[Dataset — start]

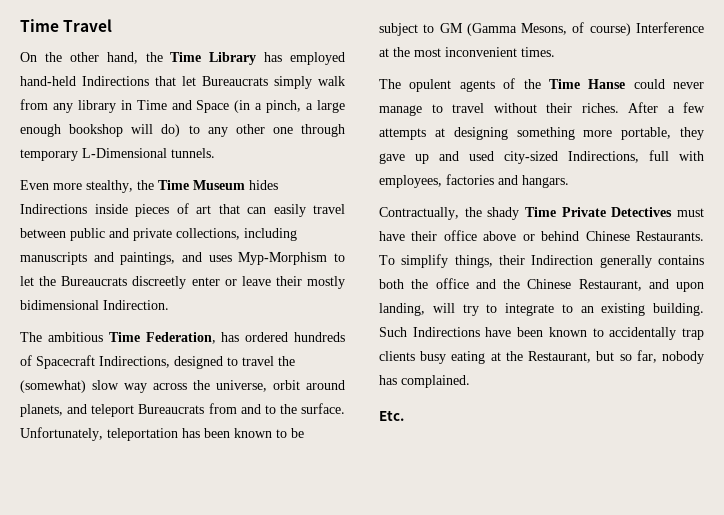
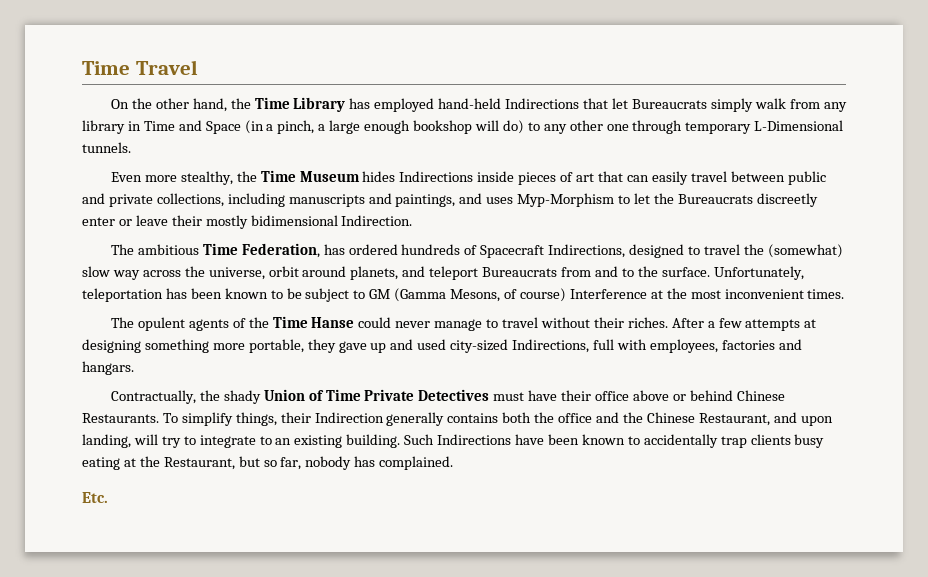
(520, 213) none -> [263,389,324,401] Union of

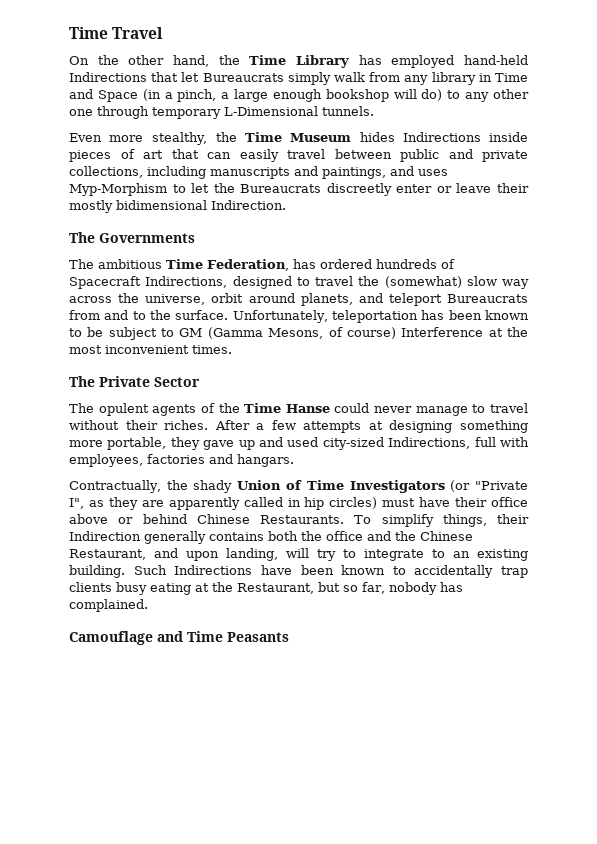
(413, 220) none -> [69,232,195,243] // The Governments
(845, 294) none -> [69,376,200,387] // The Private Sector
[364,389,490,401] Private Detectives -> [349,480,528,493] [69,497,378,510] Investigators (or "Private I", as they are apparently called in hip circles)
[82,492,108,503] Etc. -> [69,631,289,645] Camouflage and Time Peasants

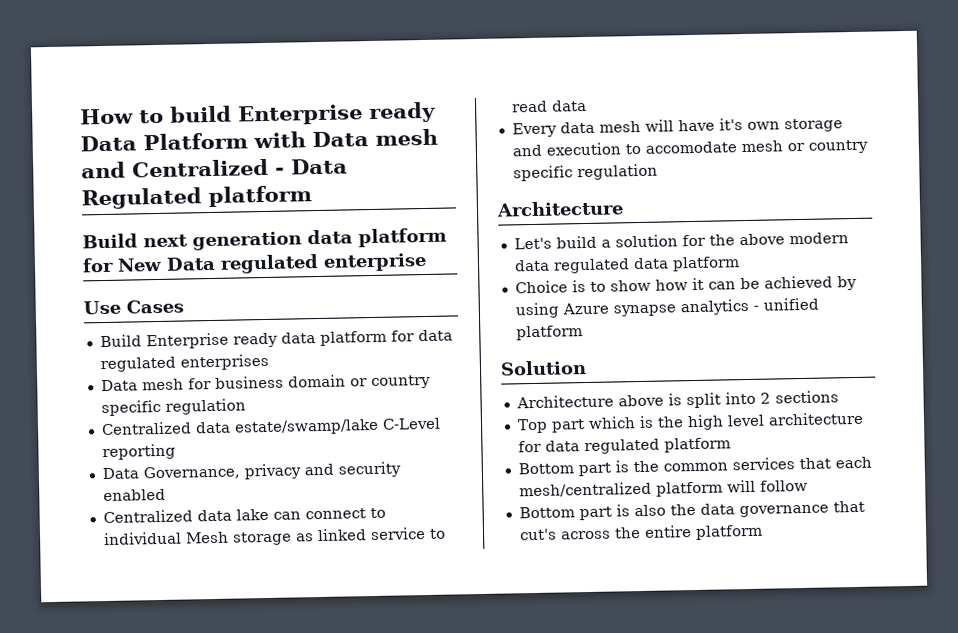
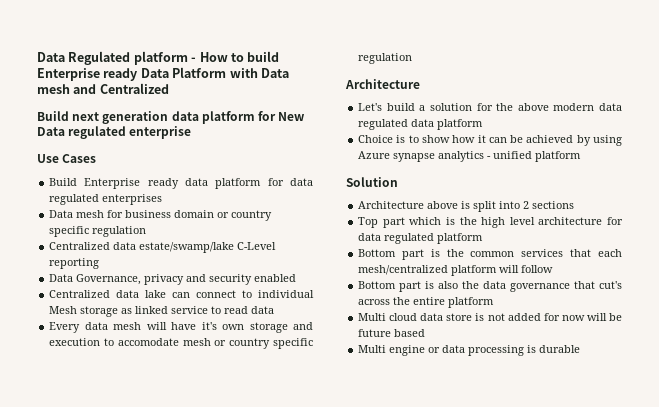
(80, 116) none -> [37,51,197,65] Data Regulated platform -
[275,158,348,175] [81,185,312,210] - Data Regulated platform -> (169, 88) none
(763, 532) none -> [358,313,622,321] [358,329,426,337] [358,345,581,356] // Multi cloud data store is not added for now will be future based // Multi engine or data processing is durable

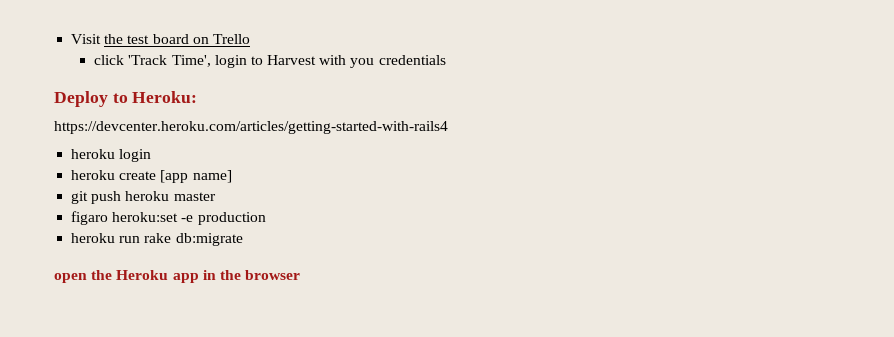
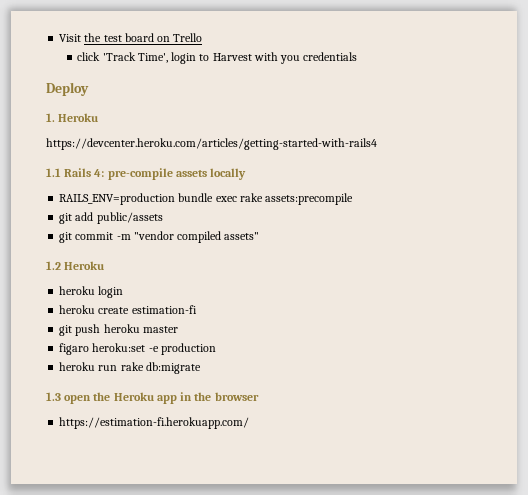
[112,91,198,103] to Heroku: -> [46,113,99,122] // 1. Heroku
(448, 127) none -> [46,168,247,180] [59,193,354,205] [59,212,163,224] [59,231,260,243] [46,261,105,270] // 1.1 Rails 4: pre-compile assets locally // RAILS_ENV=production bundle exec rake assets:precompile // git add public/assets // git commit -m "vendor compiled assets" // 1.2 Heroku
[160,170,232,183] [app name] -> [131,305,197,314] estimation-fi
(243, 239) none -> [46,392,61,401] 1.3
(301, 275) none -> [59,417,250,429] // https://estimation-fi.herokuapp.com/

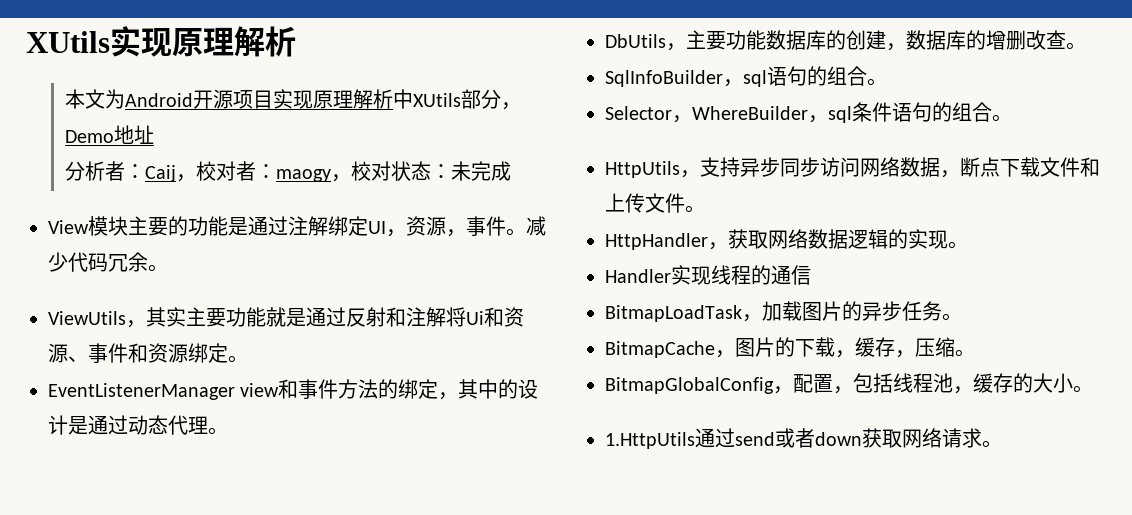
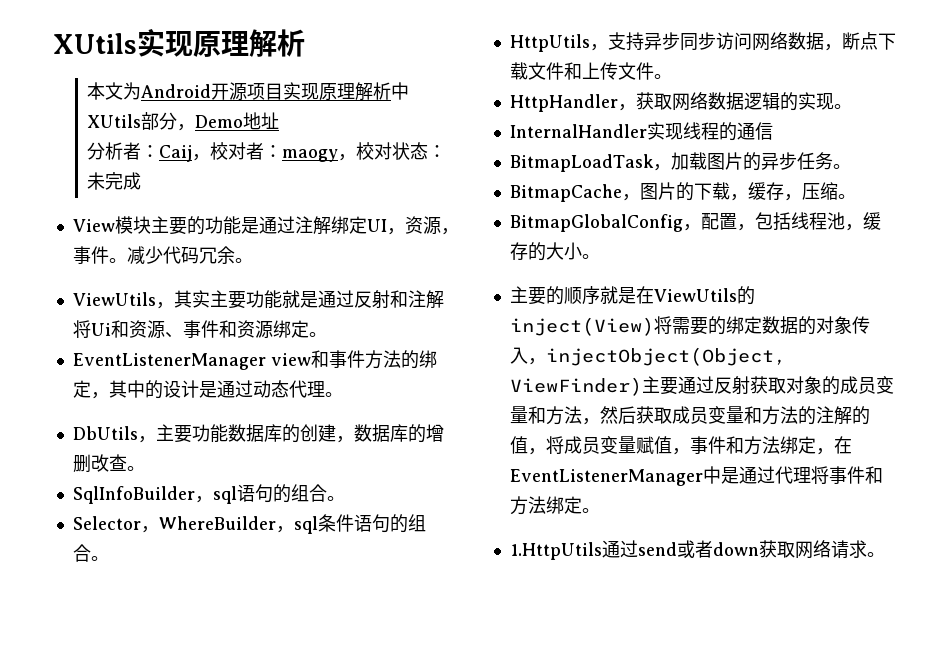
[605,269,671,283] Handler -> [509,124,647,138] InternalHandler
(1093, 389) none -> [509,286,755,305] [509,316,870,336] [509,347,786,366] [509,376,894,396] [509,406,870,425] [509,436,852,455] [509,466,883,486] [509,496,600,515] // 主要的顺序就是在ViewUtils的inject(View)将需要的绑定数据的对象传入，injectObject(Object, ViewFinder)主要通过反射获取对象的成员变量和方法，然后获取成员变量和方法的注解的值，将成员变量赋值，事件和方法绑定，在EventListenerManager中是通过代理将事件和方法绑定。

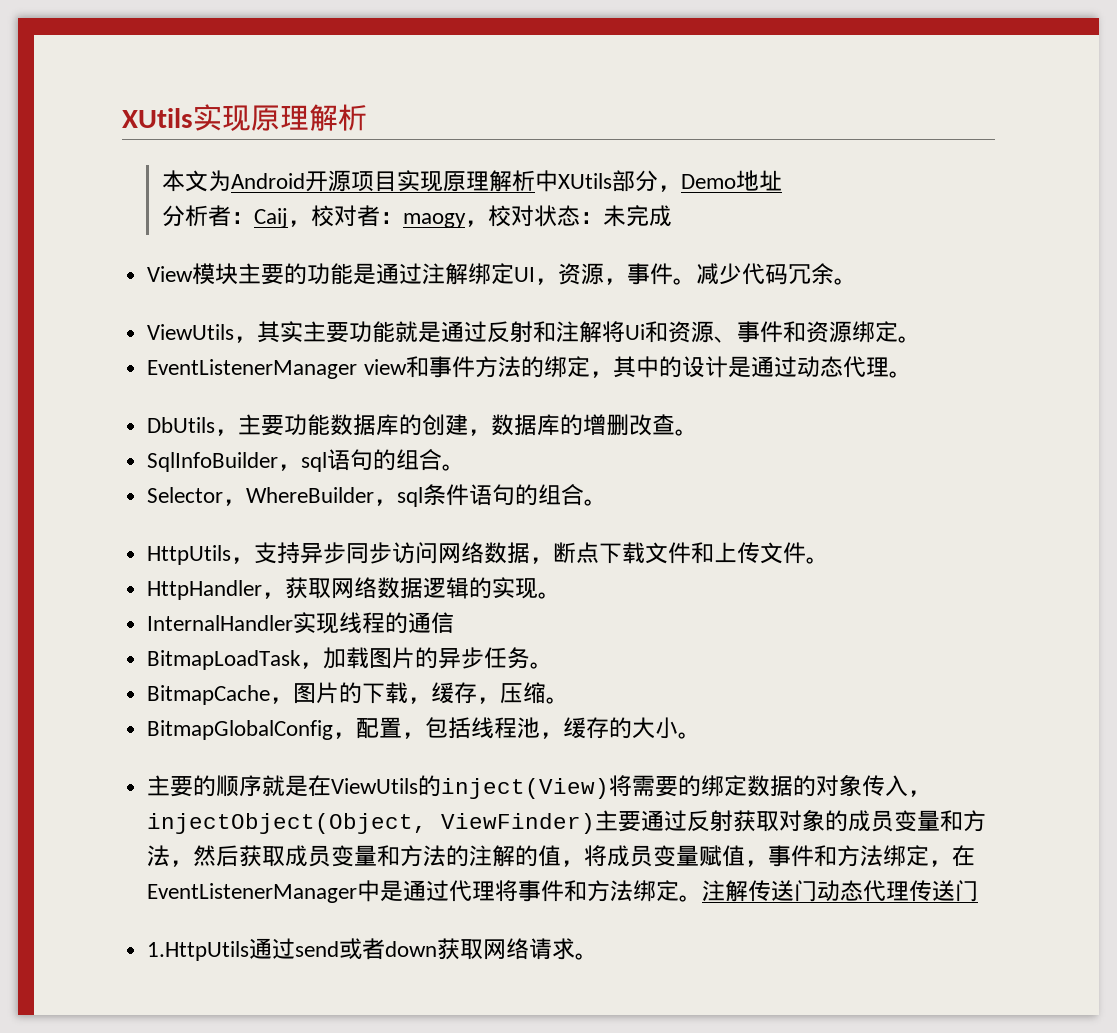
(600, 510) none -> [702,880,979,902] 注解传送门动态代理传送门

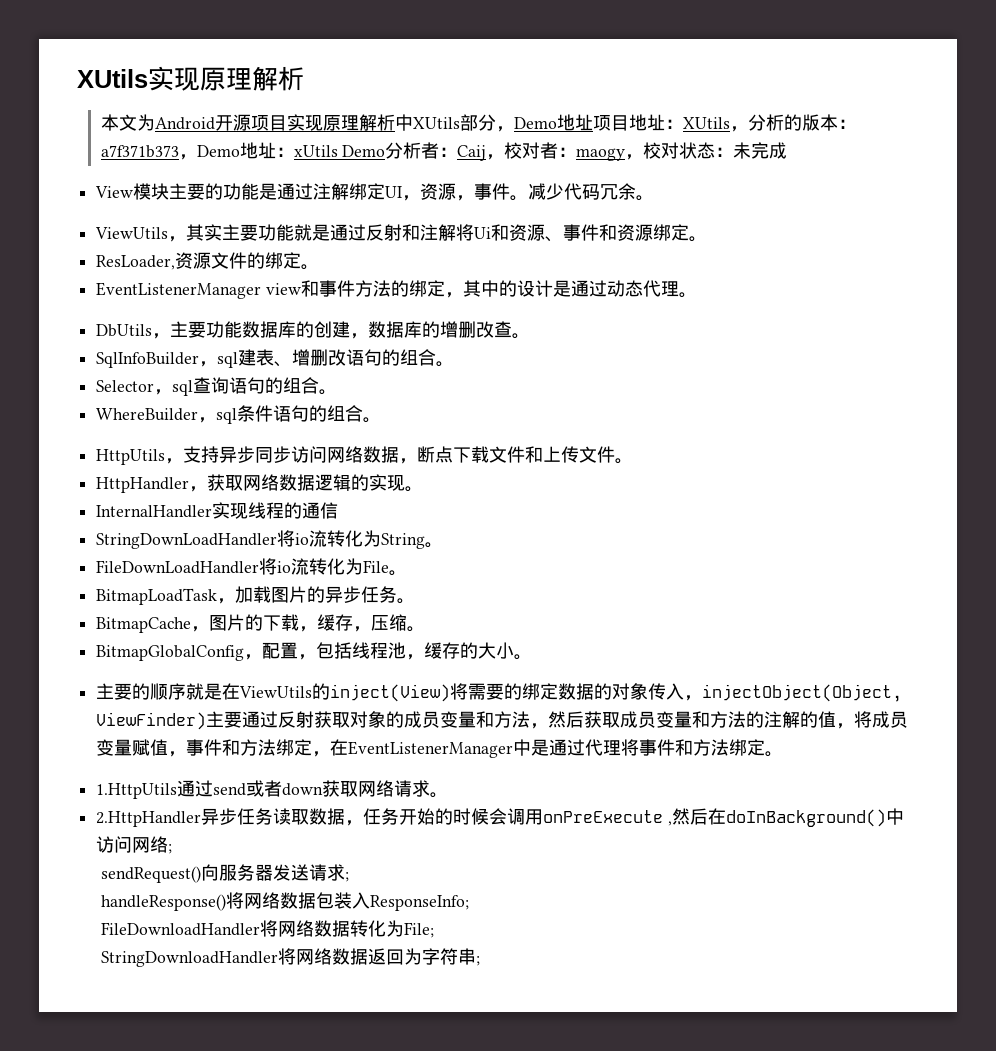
(782, 180) // -> [592,114,856,132] [100,142,386,160] 项目地址：XUtils，分析的版本：a7f371b373，Demo地址：xUtils Demo
(922, 339) none -> [96,252,320,270] // ResLoader,资源文件的绑定。
(328, 462) none -> [238,349,347,367] 建表、增删改
(247, 502) none -> [172,377,338,396] sql查询语句的组合。 //
(455, 623) none -> [96,530,444,549] [96,558,408,576] // StringDownLoadHandler将io流转化为String。 // FileDownLoadHandler将io流转化为File。
[702,880,979,902] 注解传送门动态代理传送门 -> (784, 754) none
(599, 956) none -> [96,808,904,827] [96,836,173,854] [100,864,349,883] [100,892,469,911] [100,920,434,938] [100,948,480,967] // 2.HttpHandler异步任务读取数据，任务开始的时候会调用onPreExecute ,然后在doInBackground()中访问网络; // sendRequest()向服务器发送请求; // handleResponse()将网络数据包装入ResponseInfo; // FileDownloadHandler将网络数据转化为File; // StringDownloadHandler将网络数据返回为字符串;

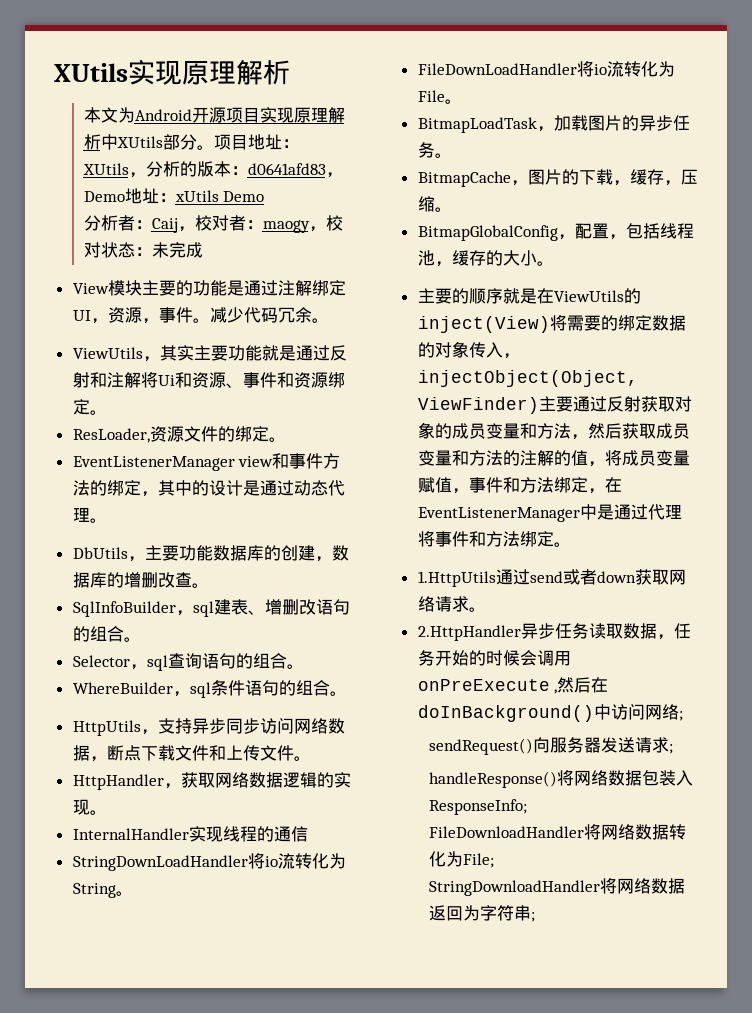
[495,114,593,132] ，Demo地址 -> [196,145,214,150] 。
[100,145,179,158] a7f371b373 -> [247,163,326,175] d0641afd83
(386, 151) none -> (265, 196) //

[Dataset — finish]

» **Work to be completed**
In the records above, find each line holding "Private" and copy it.

» **Finished exercise**
(845, 294) none -> [69,376,200,387] // The Private Sector
[364,389,490,401] Private Detectives -> [349,480,528,493] [69,497,378,510] Investigators (or "Private I", as they are apparently called in hip circles)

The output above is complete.